Steven couldn’t sleep during one tournament because he couldn’t stop thinking about his hands. “Every time I laid down, I started thinking about ‘Why couldn’t an ace have come, why couldn’t a king have come, why couldn’t I have played this hand different,’” Steven said in a video posted to YouTube.

It got so bad that he didn’t sleep for 60 hours. “So I started drinking a whole bunch,” he said in the video. “That will knock me out.”

By the 2014 World Series of Poker, Steven had become even more confident: He played one hand as if he had a pair of kings, even though he didn’t. “I’ll be honest with you,” said one of the TV commentators. “If I’m buying a car from him, I doubt I’m getting the best end of the deal.”

Love of Vegas

Back in Wichita, Steven owned more than 10 car dealerships in addition to dozens of health clubs. But he liked Las Vegas so much he started trying to bring pieces of it to Kansas. He helped bring All American Dave, a favorite Las Vegas food truck of his, to Wichita.

Steven started Ace of Kids, an annual charity poker game in Wichita with a payout that rose to $20,000, the proceeds of which went to a foundation, Genesis Foundation for Fitness & Tennis, to provide funding for underprivileged kids to play tennis and sports.

Steven invited several professional poker players from Las Vegas for these tournaments. And he even offered to personally give the highest bidder at one of his charity auctions a free poker lesson.

Then in 2015, he unsuccessfully tried to build a $145 million casino in southeastern Kansas.

He and his brother Rodney Steven personally agreed to back more than $95 million in loans to build the casino, a design that would have been twice as large as the casino that was eventually built. Steven came up with $11 million in extra cash at the last minute, when the finances of his casino project were called into question.

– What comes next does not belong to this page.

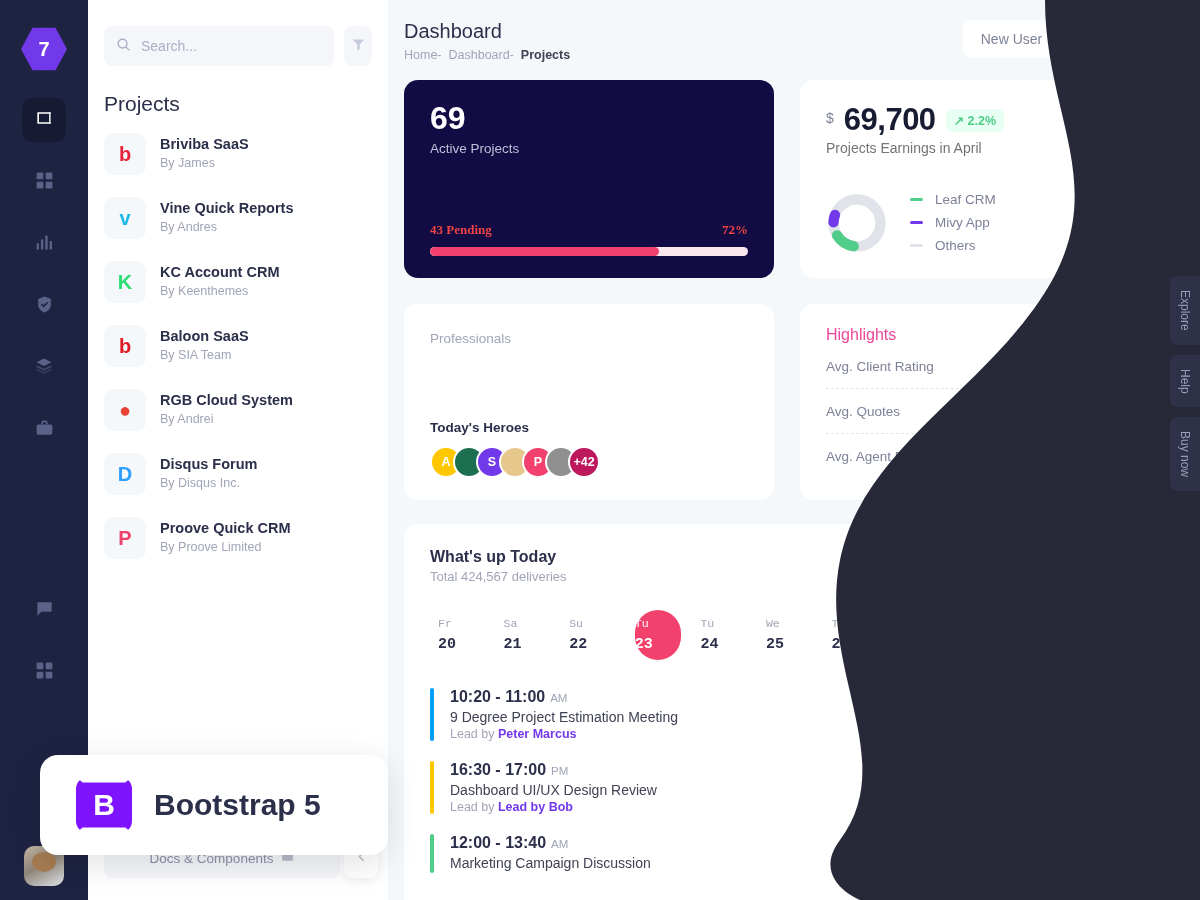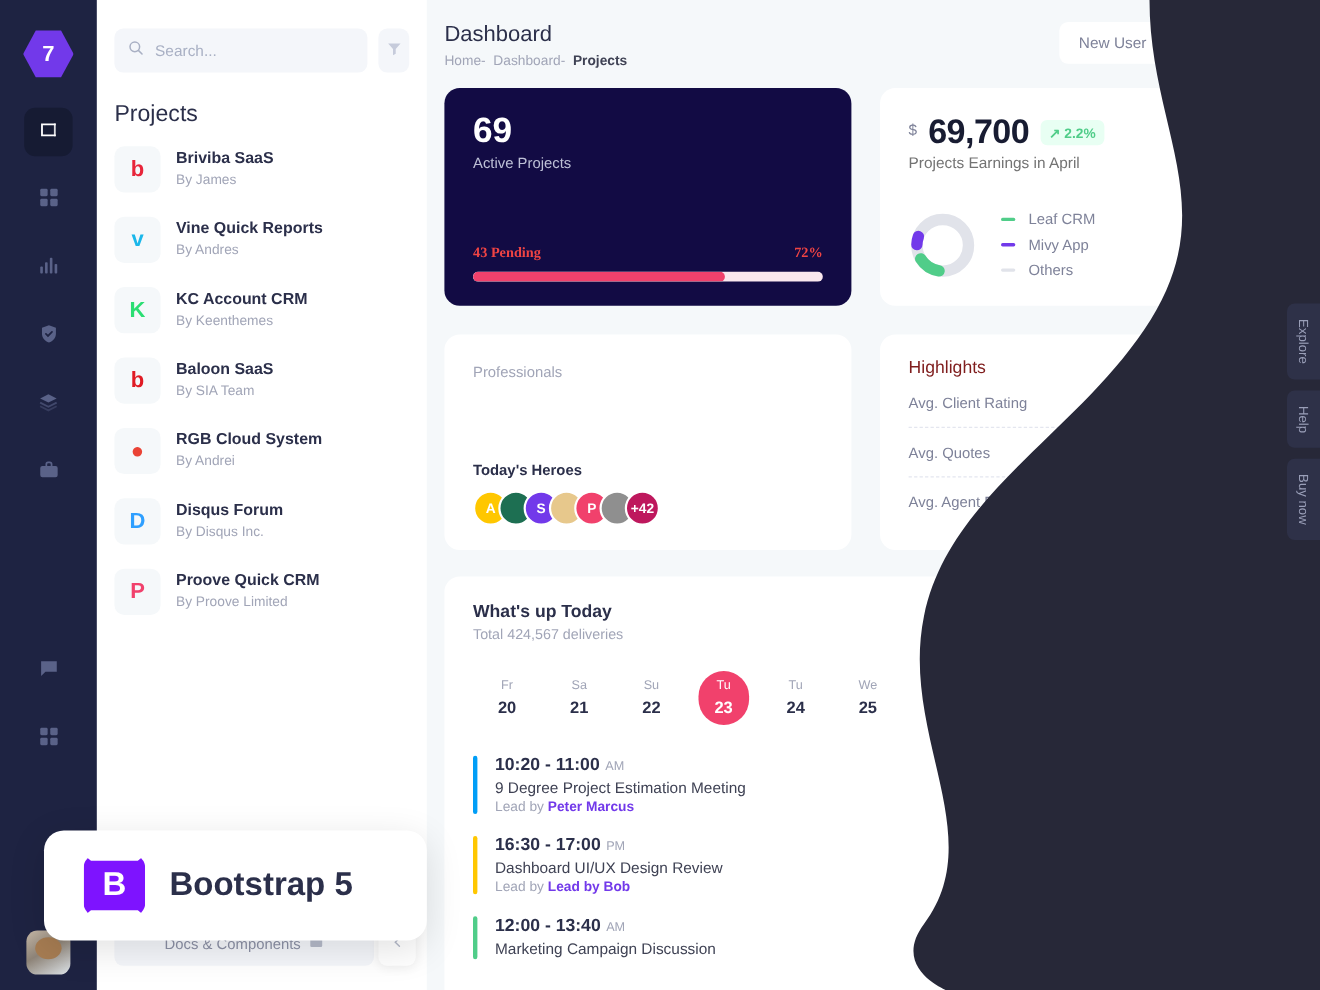"Highlights" .hl-title { color: #7f1d1d -> #ec4899 }
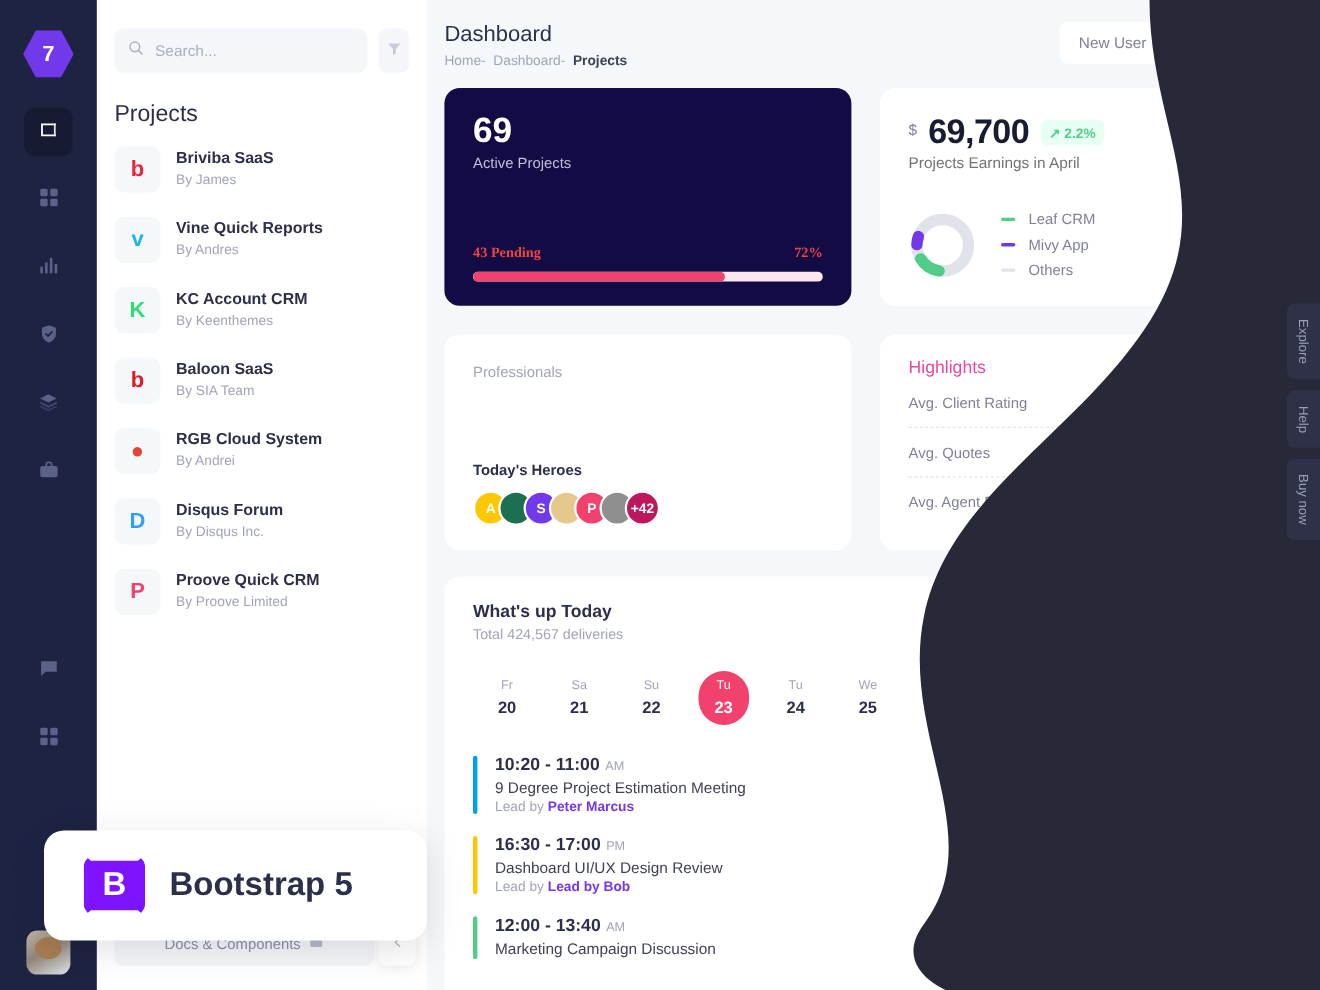"Fr" .day { font-family: none -> Liberation Mono, monospace; text-align: center -> none }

He would risk everything to make the casino deal work, he said, according to the lawsuit he filed after another developer was awarded the bid. “Everything we have personally in business is on the line because Rodney and I are personally guaranteeing the loan,” Steven testified, when asked if he was building the casino for a quick profit and didn’t care how it turned out. “So at no chance can we let it fail.”